従って、このような方が今日からするべきことは以下の2つです。
- 他施設へ転職して管理職での年収アップをねらう
- 副業で本業+副収入の合計での年収アップをねらう
ぼく自身、3年以上前から副業を開始して理学療法士とての本業以外の収入を得ています。
ぼくのメインの収入源はブログですが、それ以外の副業と合わせて月17万円まで稼いだ経験があります。
自身の経験をもとに理学療法士に強くおすすめする副業は以下の記事で紹介しています。興味ある方はぜひ参考にしてください。
2.人間関係に参っている
人間関係に参っている人はまず、その状況の原因がなんなのか冷静に分析してみましょう。
ぜひ、試してほしいのが「自責の念」です。
人間関係が悪化するとどうしても問題がおきたときに他人のせいにしてしまいがちです。
自責の念を持つと、意外に問題を発生させている原因が自分にあることに気づきます。
そうすると、少しづつ行動にも変化が生まれてスタッフとの関わりが変わって人間関係も修復されるかもしれません。
2つめのポイントとしては「他人に期待しない」ということです。人はどこか無意識的に「この人ならやってくれるだろう」と期待をしてしまいます。他人の行動がその期待値を超えなかったときには苛立ちを感じてしまいます。
最初から他人に期待していなければ、ミスや業務が滞っているのを見かけてもイライラせずに対応することができるようになります。
この2つの方法はぼくが重宝しているテクニックなので、ぜひ実践してみてください。
ただ、このような取り組みで解決するレベルではなく、全く自分に落ち度がないのに劣悪な人間関係に身を置いている人も少なからずいるはずです。

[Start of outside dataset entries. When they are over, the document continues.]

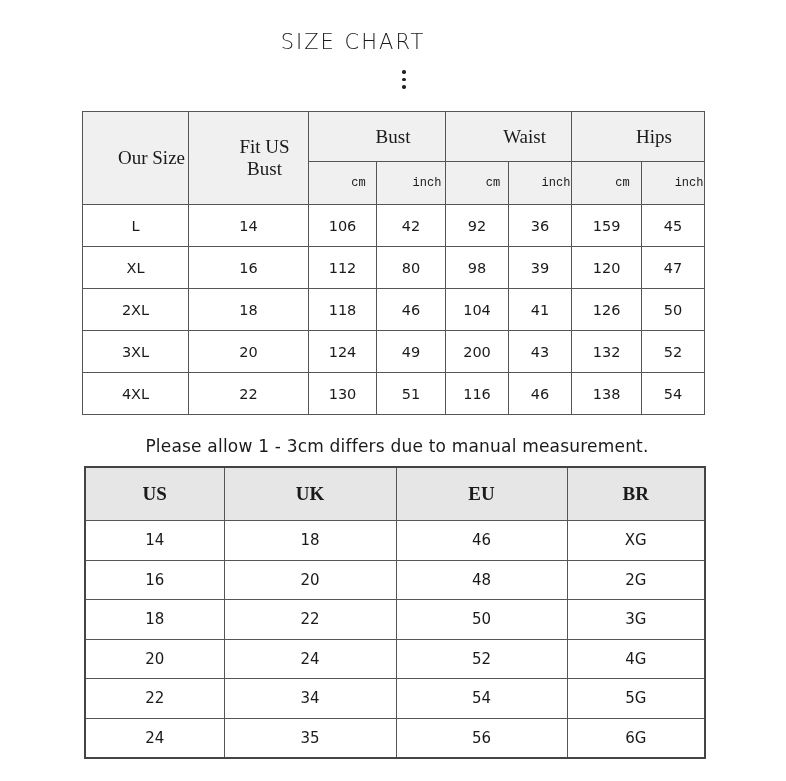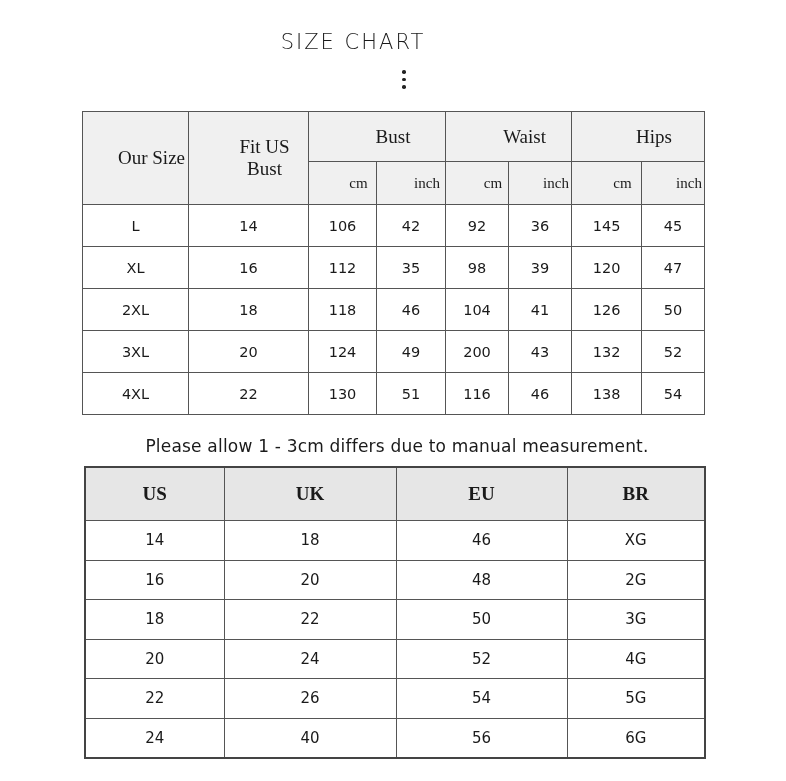"cm" .t1 th.unit { font-family: none -> Liberation Mono, monospace; font-size: 15px -> 12px }
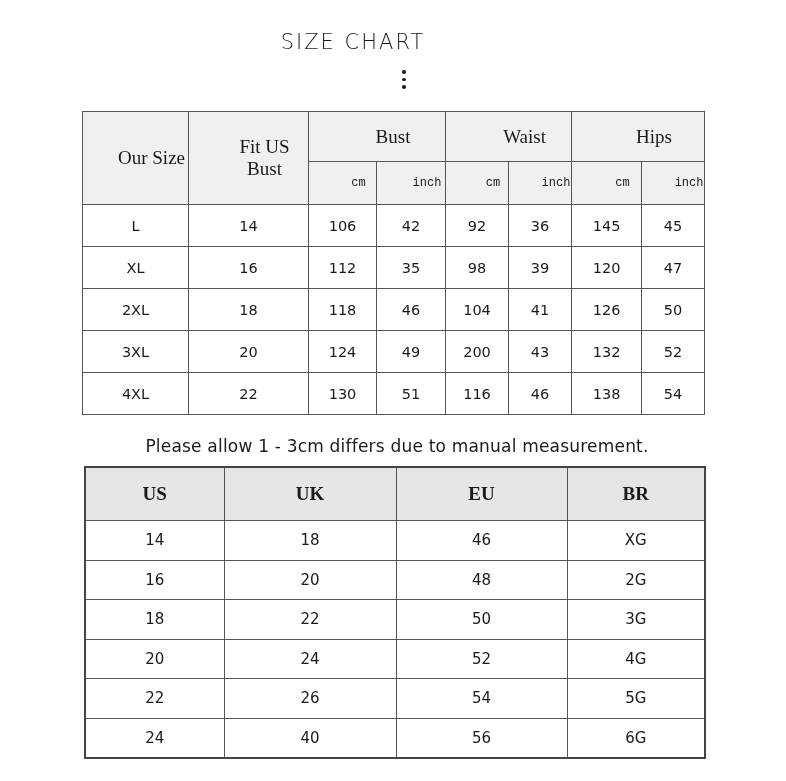"145" td { text: 145 -> 159 }
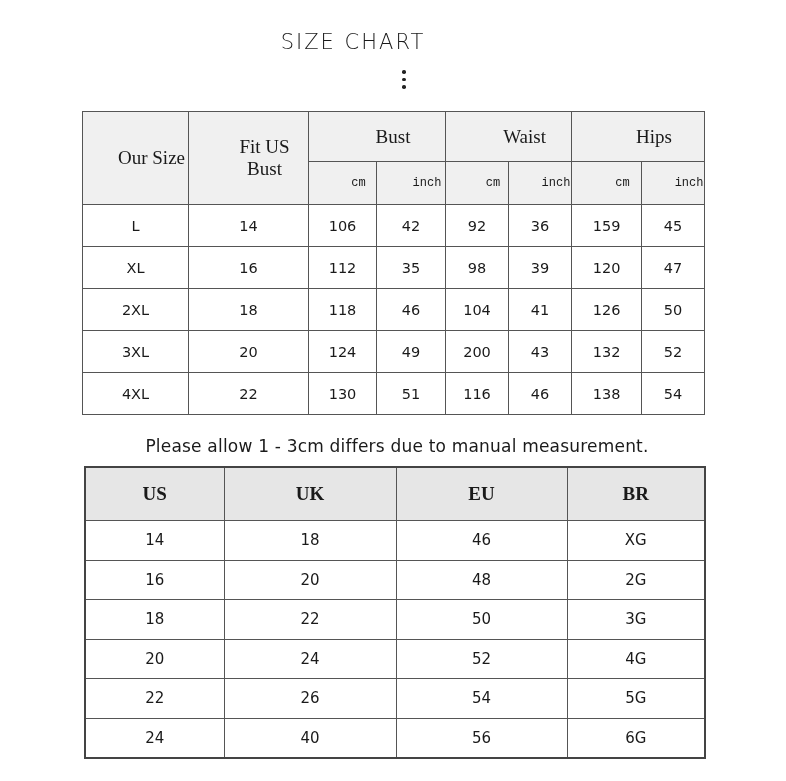"35" td { text: 35 -> 80 }
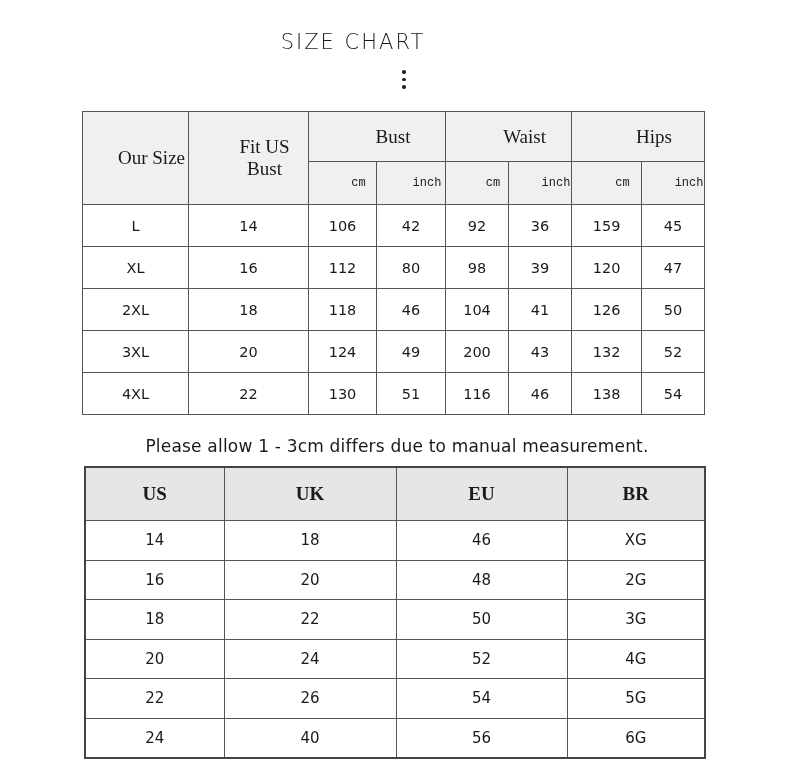"26" td { text: 26 -> 34 }
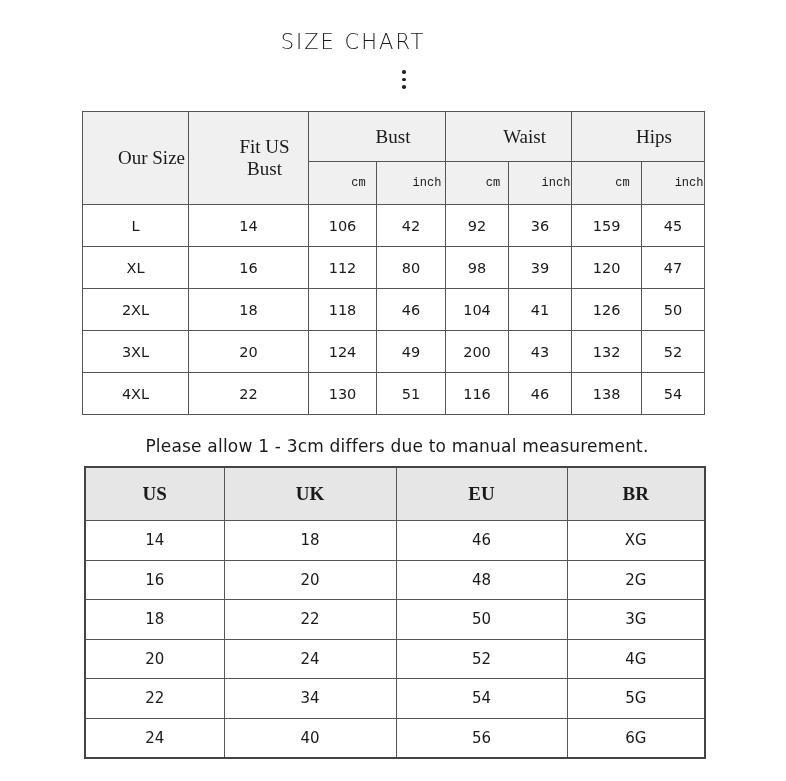"40" td { text: 40 -> 35 }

そういった方は一刻も早く転職しましょう。自分のことを第一に考えてください。理学療法士の業務自体が好きであれば、スパッと環境を変えてリスタートを切りましょう。
3.理学療法士の熱意・モチベーションがない
最後は理学療法士として働いてみて熱意・モチベーションがなくなった方です。
こういった方にまず最初に伝えたいことは
「自分を責める必要は一切ない」
ということです。
だれしも感情は不安定に揺れ動くものです。理学療法士として働いてみて
「一生この仕事を続けるのは難しい」
と思ったらそれは自分の心の素直な意思表示です。
中途半端に離職することはオススメしませんが、自問自答してどうしても理学療法士を続けれないと思うのなら、気持ちを切り替えて新しい道に進んでいきましょう。
どうすればいいのかスッキリしたよ
理学療法士の離職を俯瞰的に捉えよう
理学療法士の離職率は医療領域が10.2%だったのに対して介護領域では18.8%と他職種と比較しても高い割合を示しています。
この原因の1つは待遇面の悪さが挙げられます。医療費を削減しようとする国の政策風潮をみると、今後理学療法士の年収がアップする可能性は限りなく低いといえます。まず。この現実から目をそらさないようしましょう。理学療法士自体が好きだけど収入面で将来の生活が不安という方は自分で新たな収入源を創り出すことを始めましょう。
いきなり収益化することはできませんが、コツコツと種をまくことでいつの日か副収入という花が咲きます。